No business-secrets fluffery here, though Weatherford does credit Genghis Khan and company for seeking “not merely to conquer the world but to impose a global order based on free trade, a single international law, and a universal alphabet with which to write all the languages of the world.” Not that the world was necessarily appreciative: the Mongols were renowned for, well, intemperance in war and peace, even if Weatherford does go rather lightly on the atrocities-and-butchery front. Instead, he accentuates the positive changes the Mongols, led by a visionary Genghis Khan, brought to the vast territories they conquered, if ever so briefly: the use of carpets, noodles, tea, playing cards, lemons, carrots, fabrics, and even a few words, including the cheer hurray. (Oh, yes, and flame throwers, too.) Why, then, has history remembered Genghis and his comrades so ungenerously?
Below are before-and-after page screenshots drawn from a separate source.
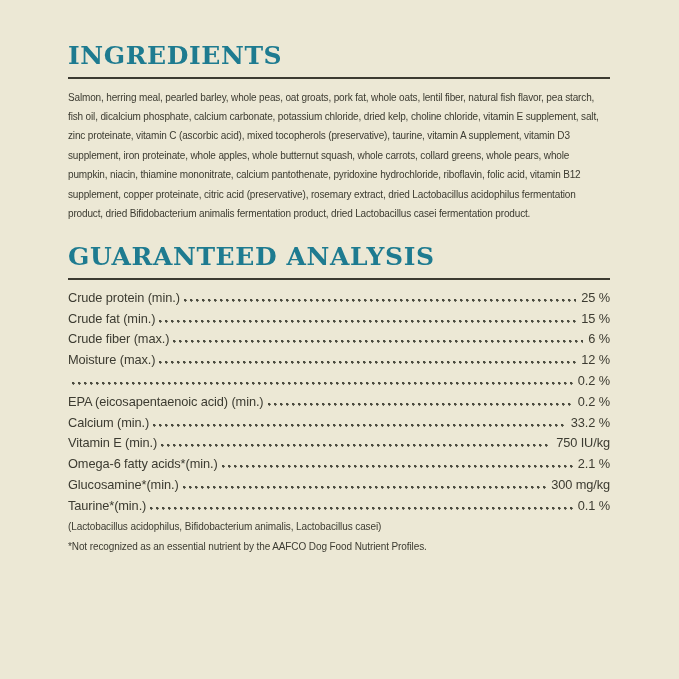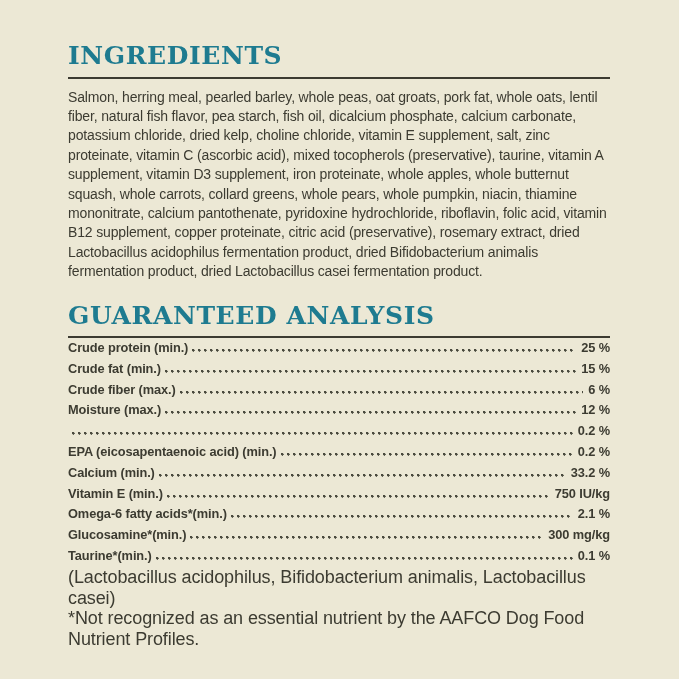"Salmon, herring meal, pearled barley," .ingredients-text { font-size: 14px -> 10px }
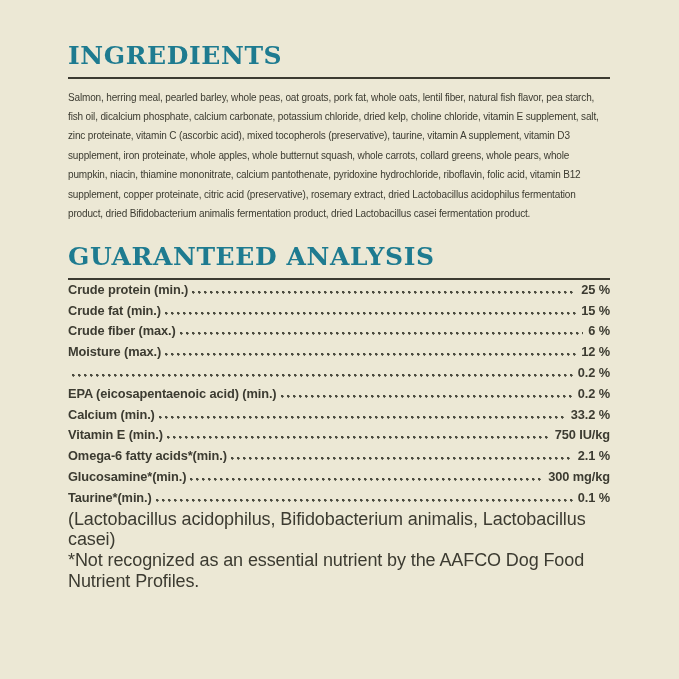"Crude protein (min.)" .ga-table { font-weight: bold -> none; margin-top: none -> 8px }
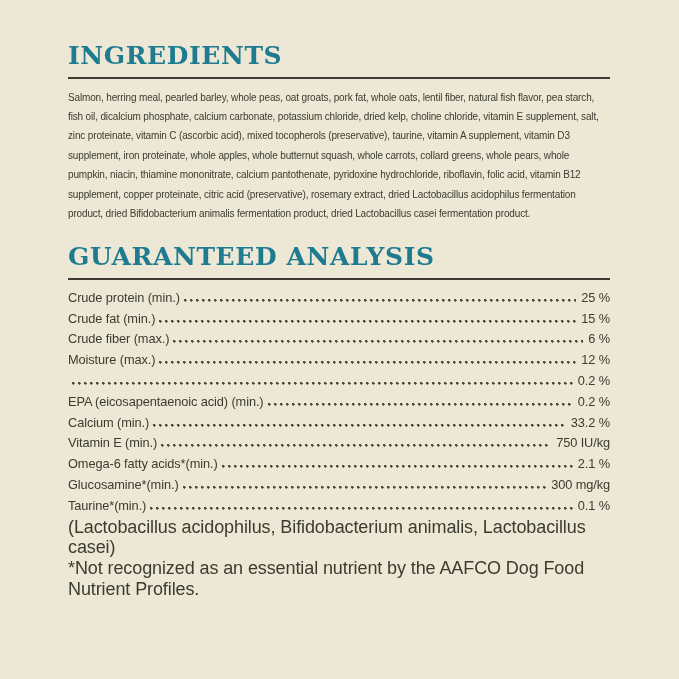"(Lactobacillus acidophilus," .ga-subnote, .ga-footnote { font-size: 18px -> 10px }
Whereas Geoffrey Chaucer considered him “so excellent a lord in all things,” Genghis is a byword for all that is savage and terrible; the word “Mongol” figures, thanks to the pseudoscientific racism of the 19th century, as the root of “mongoloid,” a condition attributed to genetic throwbacks to seed sown by Mongol invaders during their decades of ravaging Europe. (Bad science, that, but Dr. Down’s son himself argued that imbeciles “derived from an earlier form of the Mongol stock and should be considered more ‘pre-human, rather than human.’ ”) Weatherford’s lively analysis restores the Mongols’ reputation, and it takes some wonderful learned detours—into, for instance, the history of the so-called Secret History of the Mongols, which the Nazis raced to translate in the hope that it would help them conquer Russia, as only the Mongols had succeeded in doing.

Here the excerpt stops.